▶ _Your task_
Every record must be restated exactly. Drop the images.

--- START ---

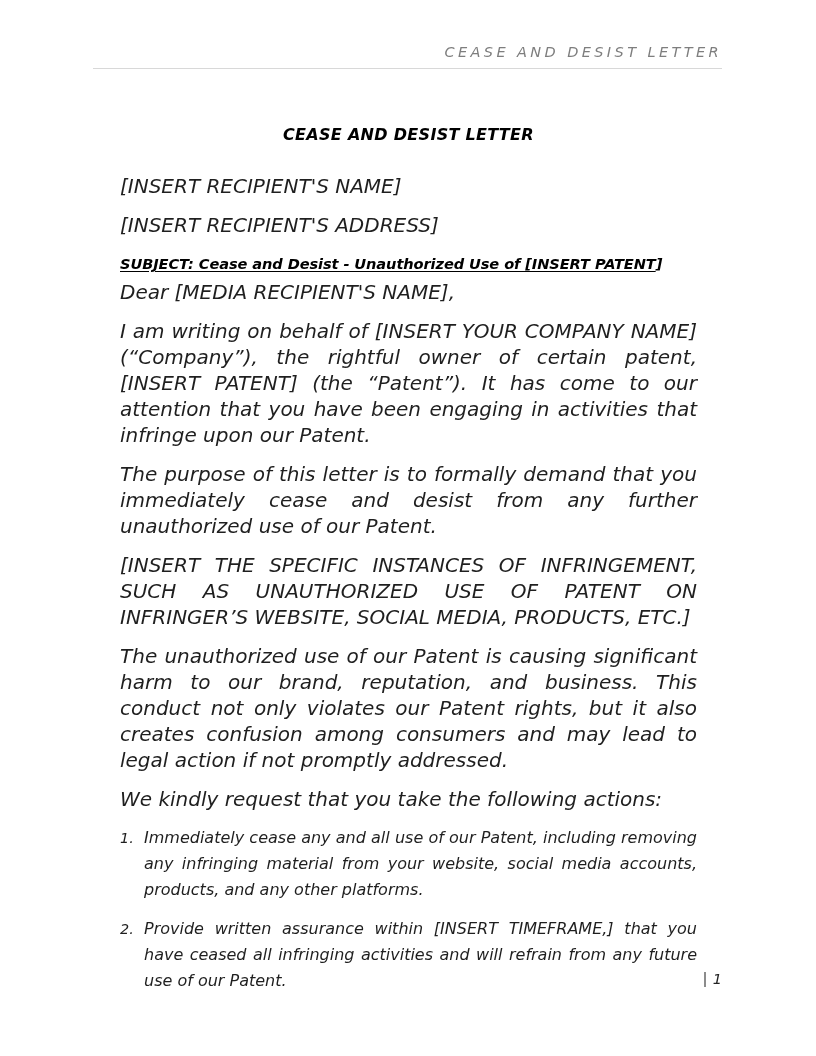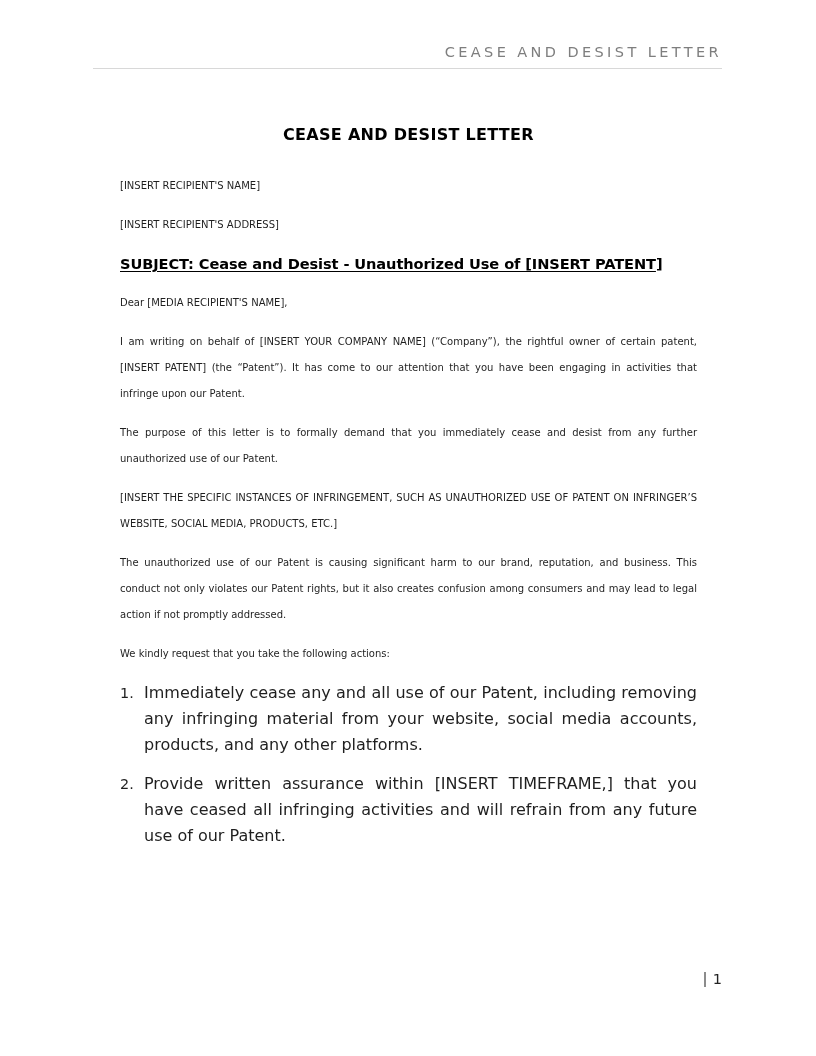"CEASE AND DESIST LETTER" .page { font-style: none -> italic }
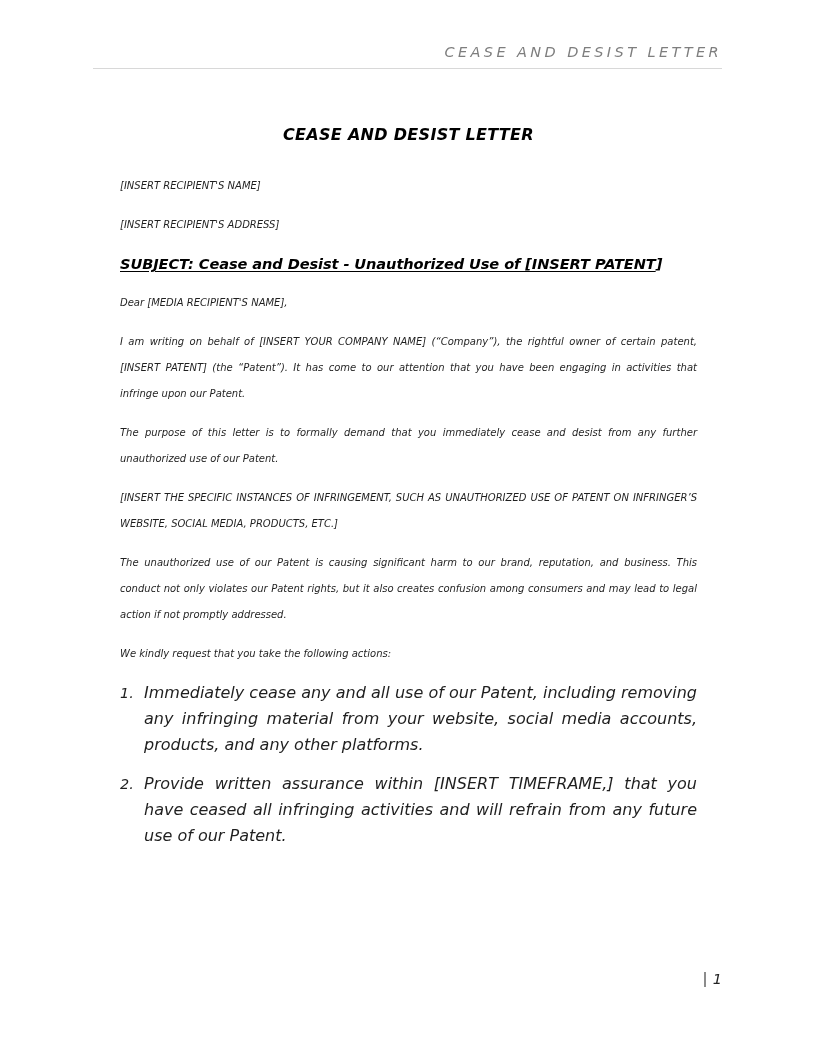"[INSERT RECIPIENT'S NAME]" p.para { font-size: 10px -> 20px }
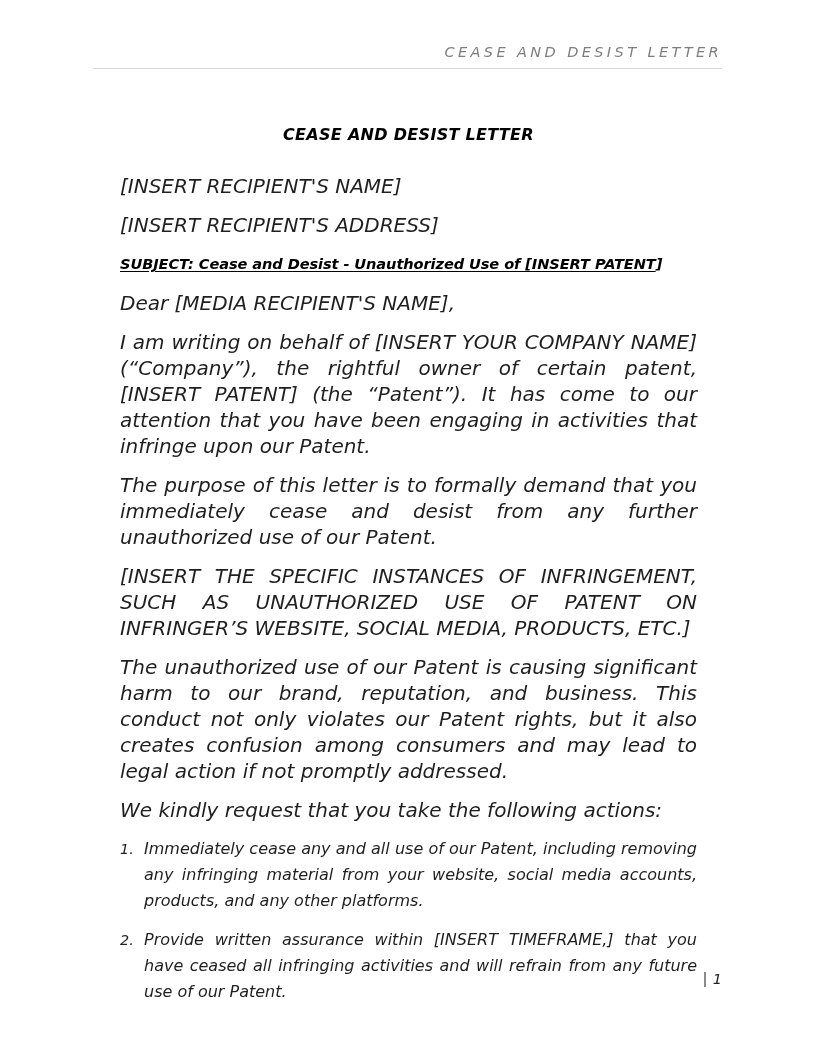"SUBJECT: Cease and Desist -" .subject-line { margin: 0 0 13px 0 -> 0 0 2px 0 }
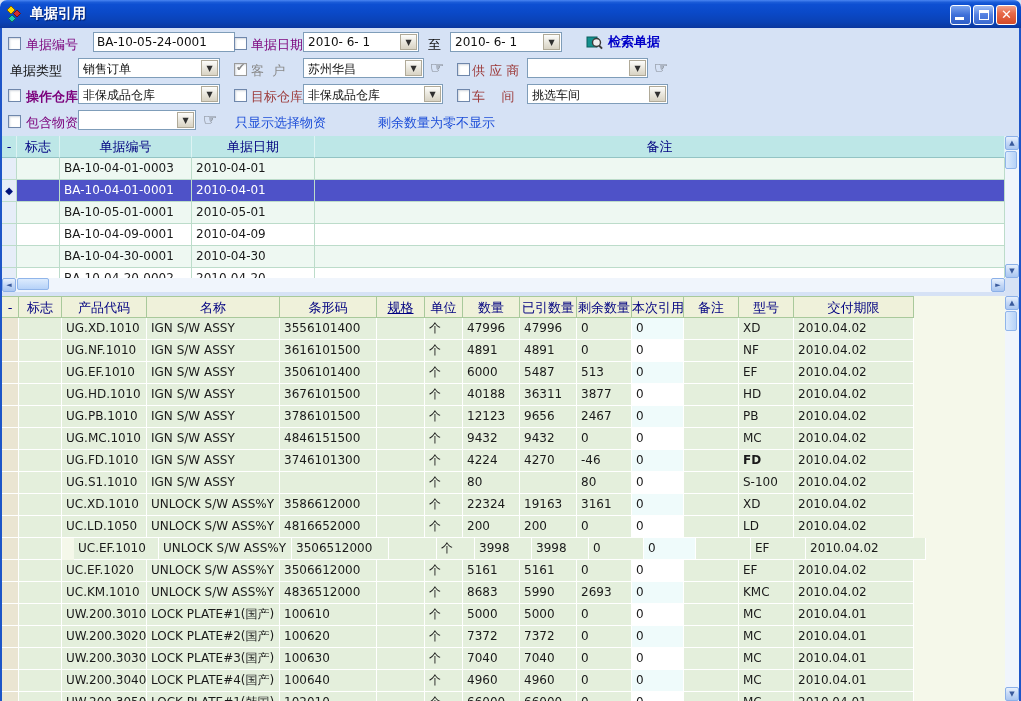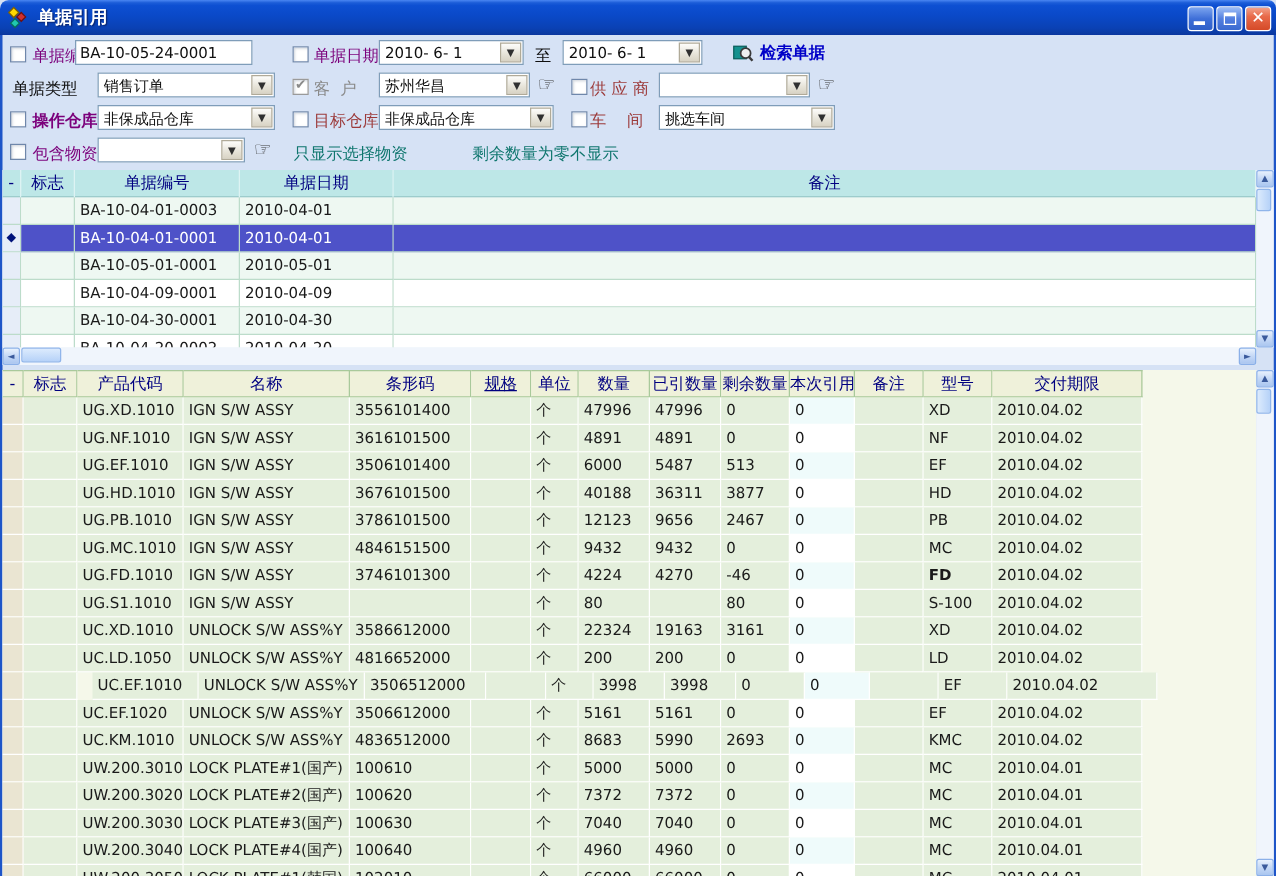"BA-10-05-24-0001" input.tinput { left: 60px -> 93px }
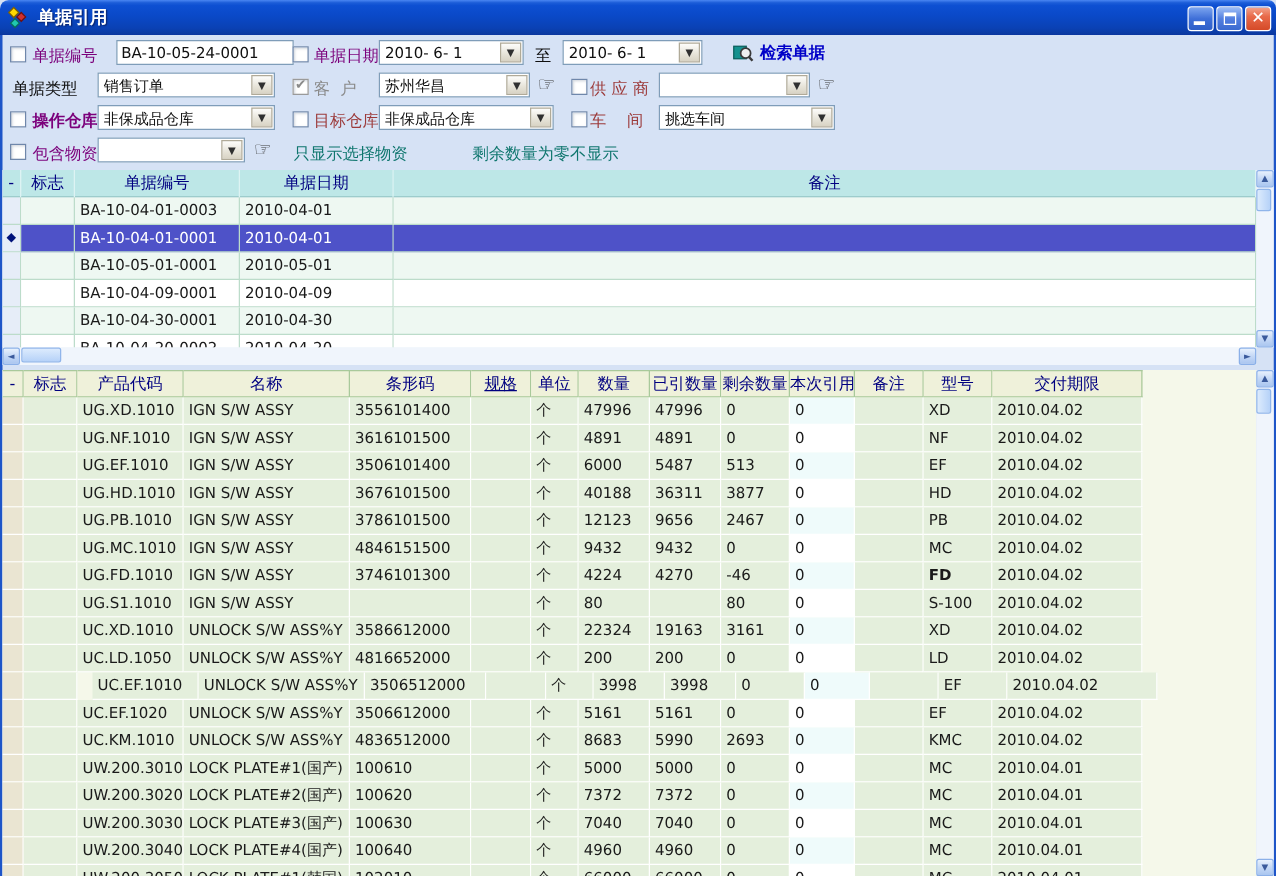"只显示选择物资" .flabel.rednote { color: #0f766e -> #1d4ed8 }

--- END ---

▶ _Exercise answer_
"CEASE AND DESIST LETTER" .page { font-style: none -> italic }
"[INSERT RECIPIENT'S NAME]" p.para { font-size: 10px -> 20px }
"SUBJECT: Cease and Desist -" .subject-line { margin: 0 0 13px 0 -> 0 0 2px 0 }
"BA-10-05-24-0001" input.tinput { left: 60px -> 93px }
"只显示选择物资" .flabel.rednote { color: #0f766e -> #1d4ed8 }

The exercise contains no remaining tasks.